Simplified configuration for data splits, subsets, and weighting across all datasets.
Greater flexibility for experimentation to support different training, validation, and evaluation configurations.

Additionally, the evaluation code has been updated to support batch inference. It is now integrated into the training workflow (enabled by default via eval_dataset_configs in the training config YAML) in and supports standalone evaluation (see mcloud_eval.yaml).

ultravox/tools/infer_tool.py is temporarily` removed due to significant difference in how datasets are specified. It can be added back once we settle on the dataset specification mechanism.

farzadab

Here are some comments. I didn't get to review the full PR.

farzadab · 2024-09-17T15:43:24Z

ultravox/data/datasets.py

        self._dataset = dataset
-        # Only required when using epochs when training dataset.
-        self._estimated_length = estimated_length
+        self._length = num_samples


Why the name change? estimated_length made it clear that this is just an estimation, not necessarily the true value.

farzadab · 2024-09-17T15:45:09Z

ultravox/data/datasets.py

+                raise ValueError(
+                    f"Sample is None in dataset {self._config.alias} for row {row}"
+                )


Why raise?
This was supposed to be a mechanism for filtering samples.

farzadab · 2024-09-17T15:46:16Z

ultravox/data/datasets.py

+                raise ValueError(
+                    f"Sample is None in dataset {self._config.alias} for row {row}"
+                )
+            else:


nit: Why use an else? You're raising an error anyway.
The level of nesting in this function is a bit high.

farzadab · 2024-09-17T15:48:10Z

ultravox/data/datasets.py

+                        warnings.warn(
+                            f"Audio length ({sample.audio.shape[-1] / SAMPLE_RATE}s) exceeds max audio duration ({self._args.max_audio_duration_secs}s) in dataset {self._config.alias}, skipping sample."
+                        )


Why did this turn into a warning? It used to be a filter.

farzadab · 2024-09-17T15:49:07Z

ultravox/data/datasets.py

+                    else:
+                        yield sample
+                else:
                    yield sample


nit: Seems like you want to yield sample either way, so you can simplify it:

Suggested change

else:

yield sample

else:

yield sample

yield sample

farzadab · 2024-09-17T20:28:31Z

ultravox/training/configs/llama_whisper.yaml

+
+max_steps: 20 # x8x24 = 2,764,800
+
+train_dataset_args:


Why are datasets being rewritten here?
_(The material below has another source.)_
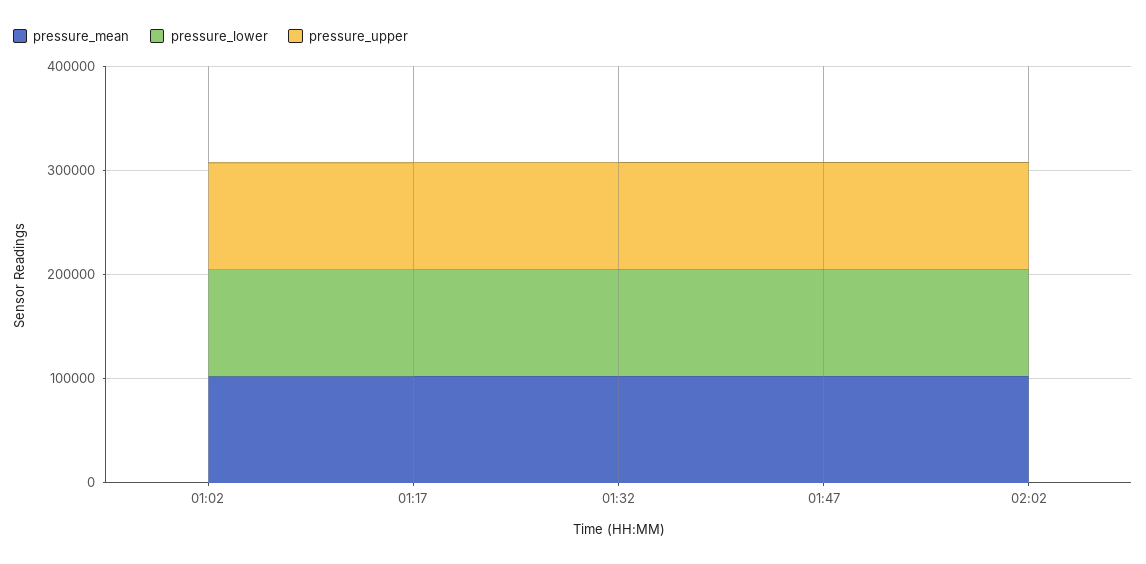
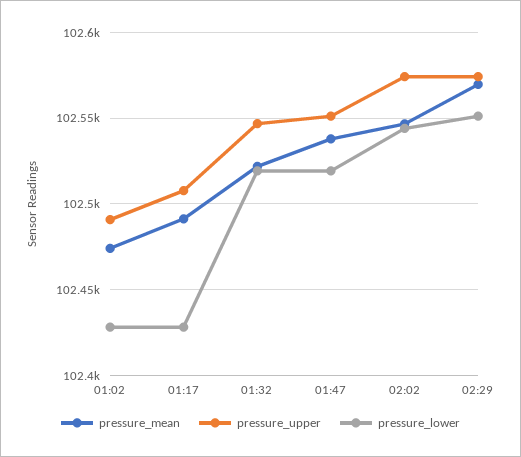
pressure_mean, 02:29: none -> 102570
pressure_upper, 02:29: none -> 102575
pressure_lower, 02:29: none -> 102550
Does the llama_whisper combination require a specific set of train/val/eval datasets that other architectures cannot use?

farzadab · 2024-09-17T20:29:20Z

ultravox/training/configs/meta_config.yaml

 report_logs_to: ["tensorboard", "wandb"]
+
+# include speech translation (zh-en, en-zh) and transcription (peoples_speech) for validation, with and without audio
+val_dataset_args:


Same issue here. What's the point of so much copy & pasting?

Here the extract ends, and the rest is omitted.